20–20946

Thirteen short stories with the titles: “Momma”; The stick-in-the-muds; Read it again; The father of waters; Innocence; The college Lorelei; Yellow cords; The split; A story I can’t write; The butcher’s daughter; The quick-silver window; The dauntless bookkeeper; You hadn’t ought to. The stories have appeared in Collier’s and other magazines.


“If the people all belong to about the same class, the stories themselves are of very uneven merit, several of them being very good, while others are distinctly poor.

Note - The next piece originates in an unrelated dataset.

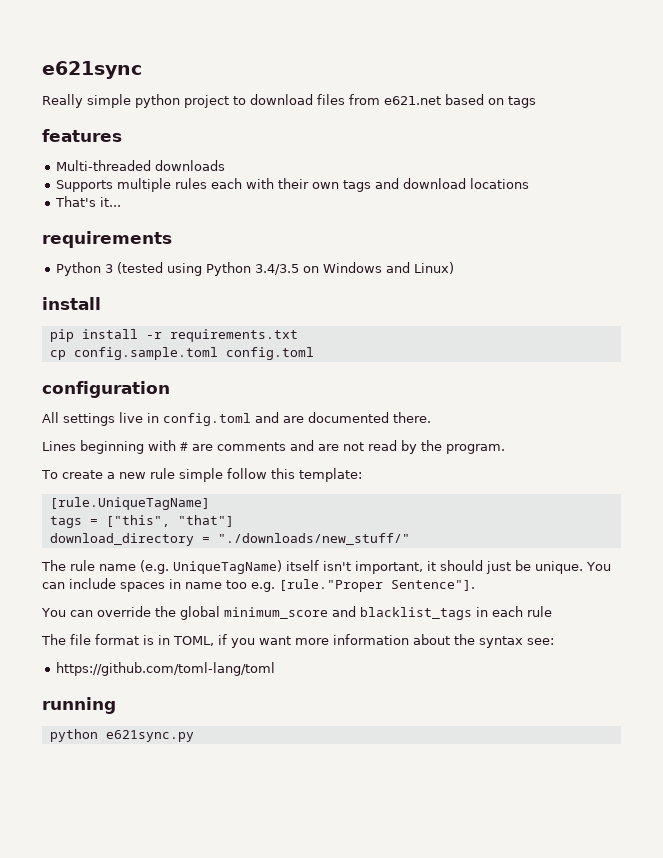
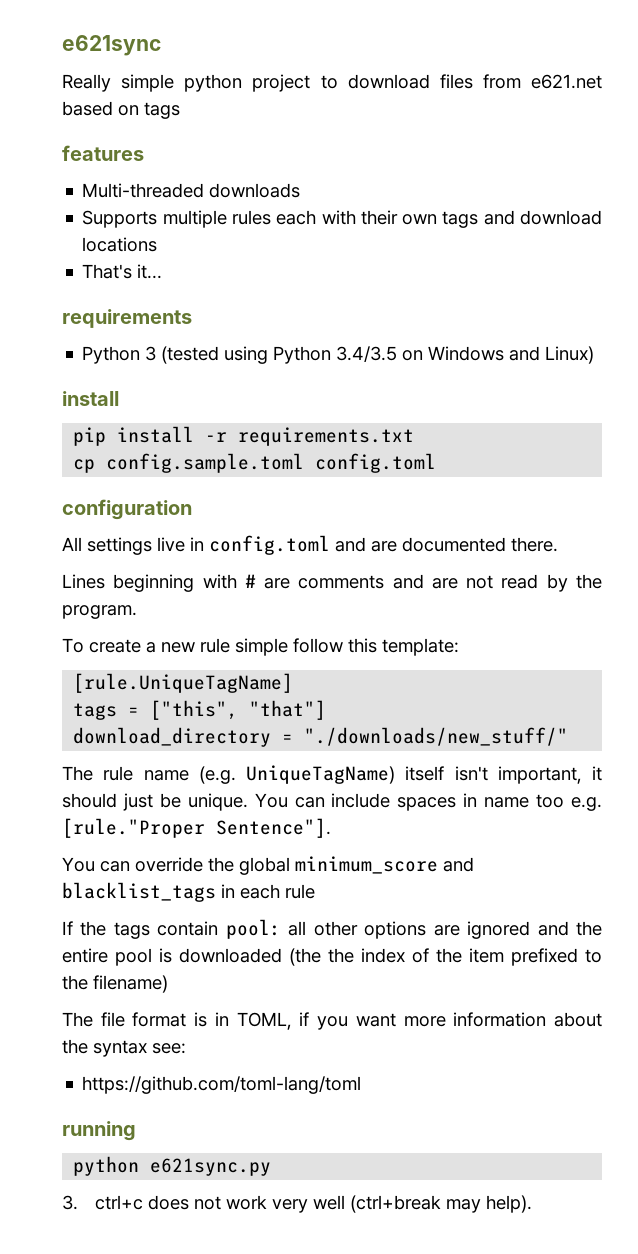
(552, 611) none -> [62,919,602,939] [62,948,602,966] [62,975,168,993] // If the tags contain pool: all other options are ignored and the entire pool is downloaded (the the index of the item prefixed to the filename)
(194, 736) none -> [62,1195,532,1213] // 3. ctrl+c does not work very well (ctrl+break may help).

The book gives, take it all in all, an accurate picture of certain phases of American life.”

+ − N Y Times p19 N 14 ’20 580w

HUGHES, RUPERT. What’s the world coming to? il *$1.90 (1c) Harper

20–8631

Bob Taxter, coming home from the war, learns that he has inherited ten thousand dollars. His first thought is that now he will be free to marry April, the girl he has loved and quarrelled with since childhood. But he finds that April too has inherited money, a much larger sum than his own. He straightway sets about making more and turns his attention to oil. And quite opportunely Joe Yarmy and his sister Kate appear on the scene. The old homestead in Texas is all ready to gush oil. They need only capital. Bob bites, but April is sceptical. They quarrel and she returns his ring. Bewildered, Bob finds himself engaged to marry Kate. But there has been another sceptic, old Uncle Zeb, family retainer of the Taxters, now a “professor of vacuum cleaning.” It is he who thwarts the wedding plans, redeems the ten thousand dollars and the Taxter diamonds. This is the story, but the book abounds in an astounding array of other matters, doggerel verses current at the time, statistics, price lists, quotations from the Brewers’ board of trade, and the author’s opinions on prohibition and social conditions generally.


“The plot is fairly complicated, and interspersed with a very great deal of comment and of moralizing, some of which is worth reading, though most of it is exceedingly trite. The novel is inordinately long, but no doubt it will please Mr Hughes’s admirers.”